Tennessee’s Chancellor, Donde Plowman, has not held back, in a letter addressed to the NCAA she claims that the “NCAA’s allegations are factually untrue and procedurally flawed” and goes on to call out the NCAA’s unclear guidelines, utilizing the words from the NCAA from a recent Congressional hearing where they admitted their guidelines were “inconsistent and unclear, and the ambiguity has filled schools, student-athletes, and collectives with uncertainty about how to follow the rules.”

Further lambasting the current NCAA policy, Plowman wrote, “It is intellectually dishonest for the NCAA staff to issue guidelines that say a third-party collective/business may meet with prospective student-athletes, discuss NIL, even enter into a contract with prospective student-athletes, but at the same time say that the collective may not engage in conversations that would be of a recruiting nature.” Put simply, meeting with a collective is inherently of a recruiting nature, by allowing one, you must allow the other, any other formulation subjects schools to disparate enforcement of NIL policy.

It was only a matter of time before the NCAA was challenged on its NIL policy, this was likely a large part of why NIL enforcement was so limited until the past month. Just weeks ago, the NCAA levied its first significant penalty for NIL violations against Florida State. With the addition of the current investigation of Tennessee, the governing body has signaled it is ready to become an enforcer. Now that the NCAA has decided to lay its hammer down, it will be in the courts hands to determine whether the NCAA’s authority is just.

The Sherman Act, specifically section 1, which the plaintiffs allege has been violated, outlines restrictions against collaborative efforts to restrain trade. Section 1 of the Sherman Act has been the impetus for virtually every major policy change in the NCAA: Board of Regents of Okla. v. NCAA removed the NCAA’s monopoly on TV broadcasting rights, O’Bannon v. NCAA ended the unlicensed use of athletes NIL and paved the way for Alston v. NCAA which removed restrictions on academically related expenses and forced the NCAA’s hand into changing NIL policy.

If you want substantial change to NCAA policy, the only way that has been proven to be effective is going to federal court with an antitrust claim. Over the past year, the NCAA has been slapped with several antitrust lawsuits. Most notably, a challenge -- also boasting a plaintiff class of state attorney generals -- looks to remove NCAA transfer restrictions.

The aforementioned lawsuit, based around West Virginia basketball players, was recently joined by the U.S. Department of Justice, signaling a strong federal interest in the case. The Biden administration has had a notably aggressive approach to antitrust enforcement.
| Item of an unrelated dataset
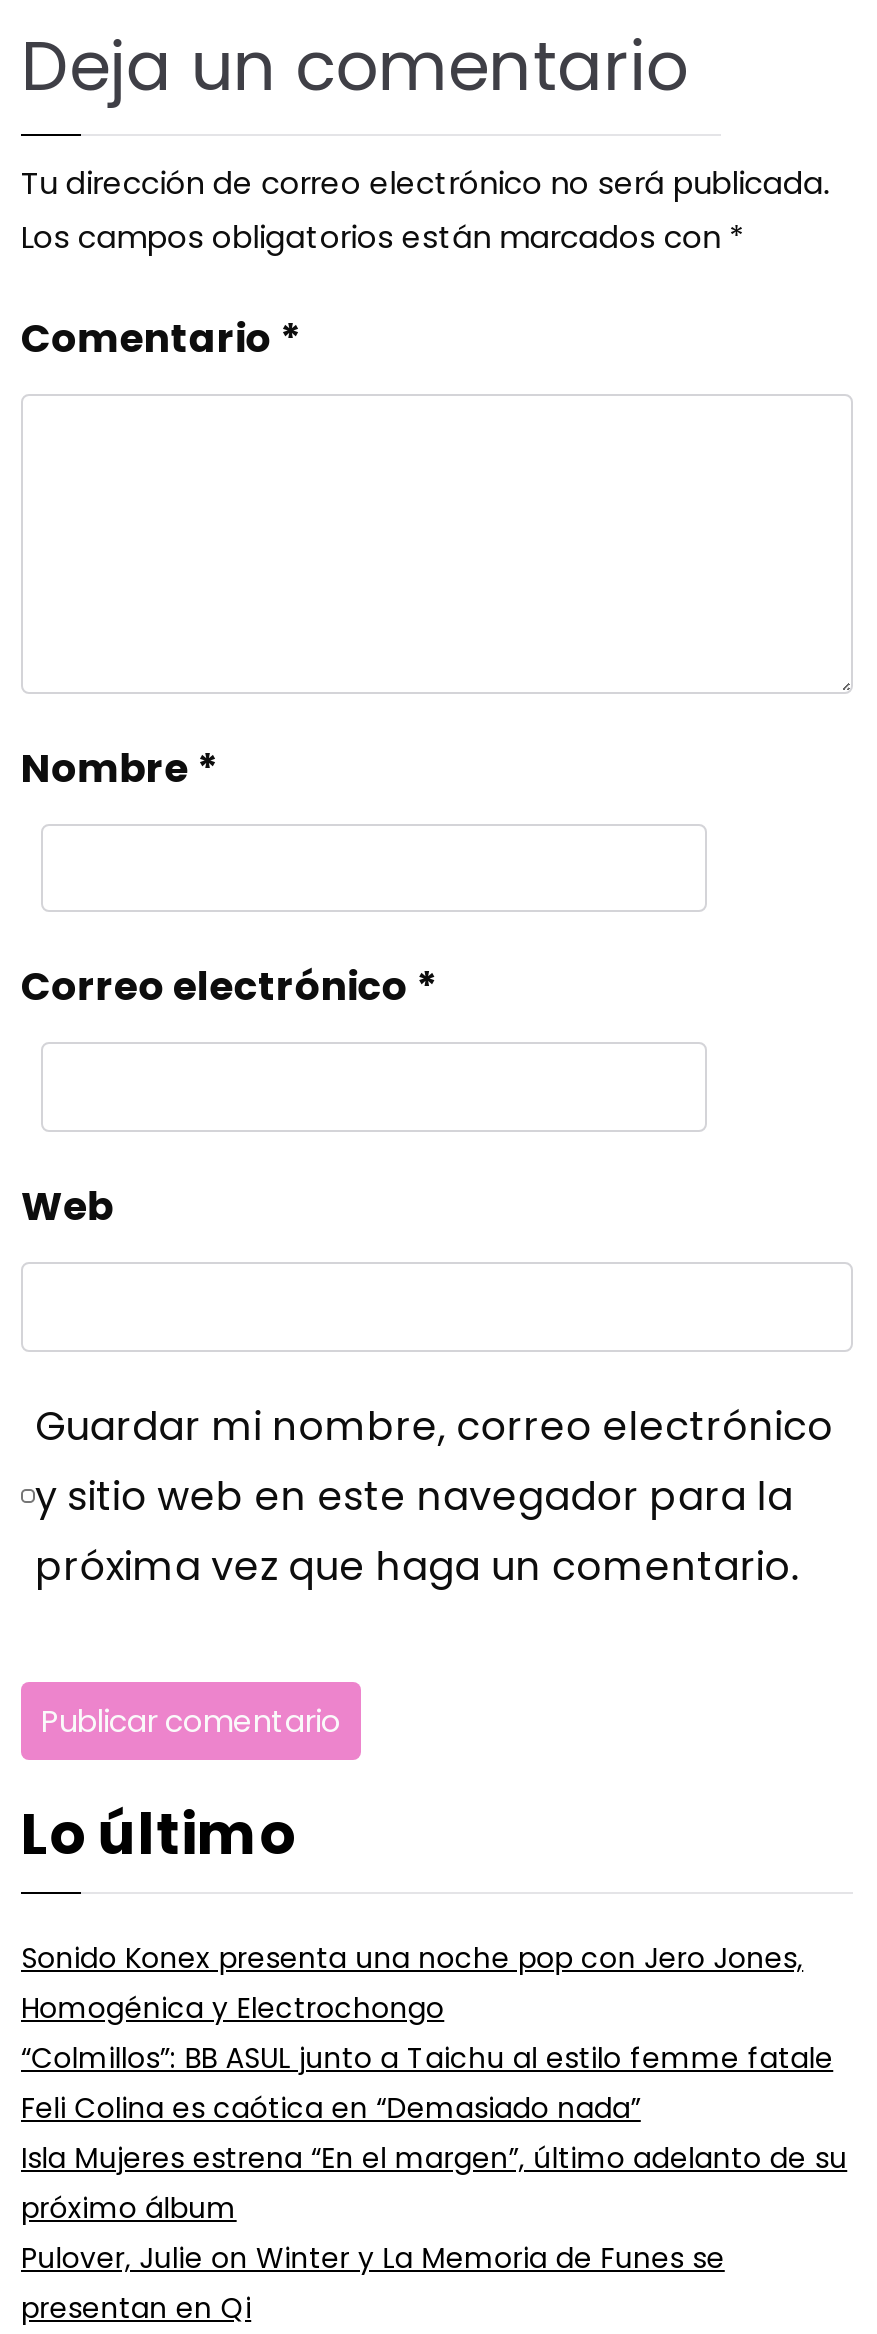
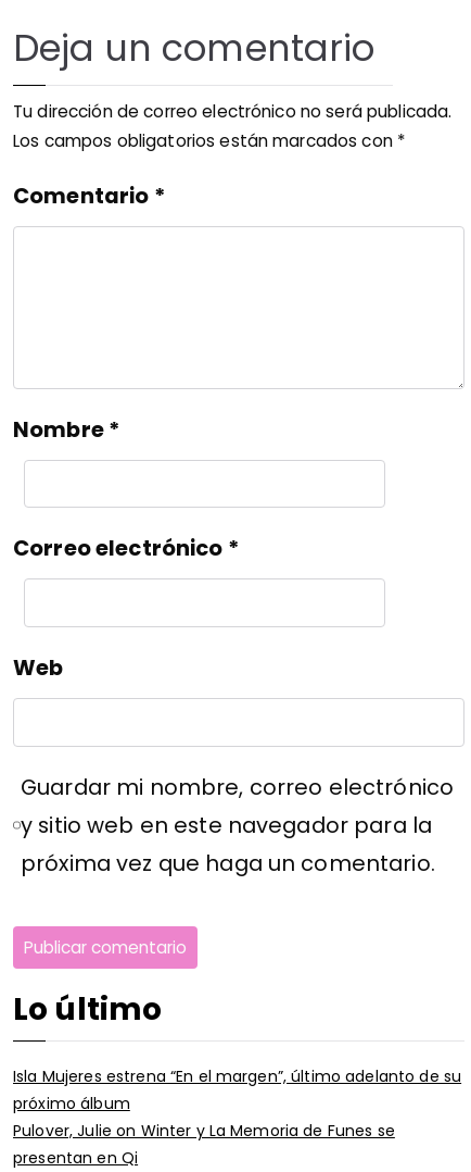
[21,1937,833,2127] Sonido Konex presenta una noche pop con Jero Jones, | Homogénica y Electrochongo | “Colmillos”: BB ASUL junto a Taichu al estilo femme fatale | Feli Colina es caótica en “Demasiado nada” -> none

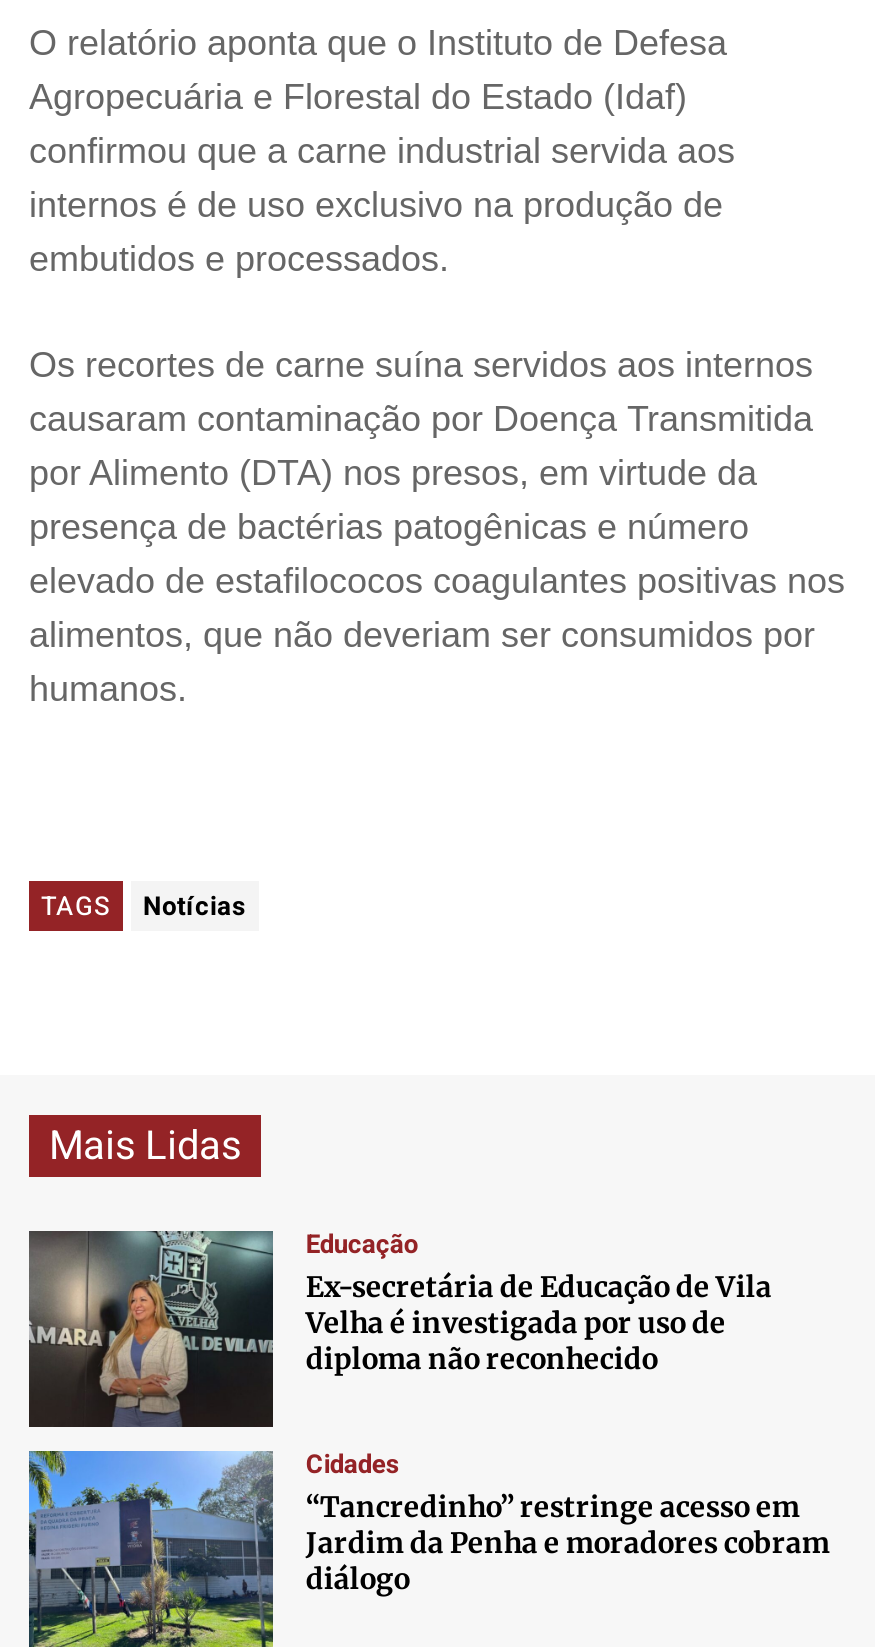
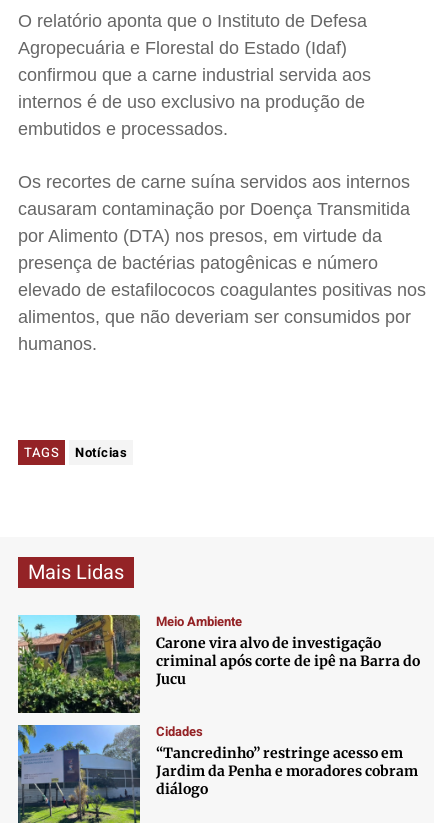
[27,1225,772,1427] [image] | Educação | Ex-secretária de Educação de Vila | Velha é investigada por uso de | diploma não reconhecido -> [17,612,420,713] [image] | Meio Ambiente | Carone vira alvo de investigação | criminal após corte de ipê na Barra do | Jucu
At least for the next year, the DOJ will remain very interested in actions being brought against the NCAA. While the Tennessee case is in its infancy, it would not be surprising to see the DOJ once again join in a suit against the NCAA, bringing their vast resources and highly skilled federal attorneys with them -- an unfavorable situation for the NCAA.

Both the West Virginia and Tennessee cases have strong implications for the NCAA. If one or both challenges are successful, the NCAA will be significantly crippled. In a regime where the NCAA is unable to enforce their rules on NIL or their student-athlete transfer policy the proxy-free agency that has been loudly criticized by fans of the sport will only be catalyzed.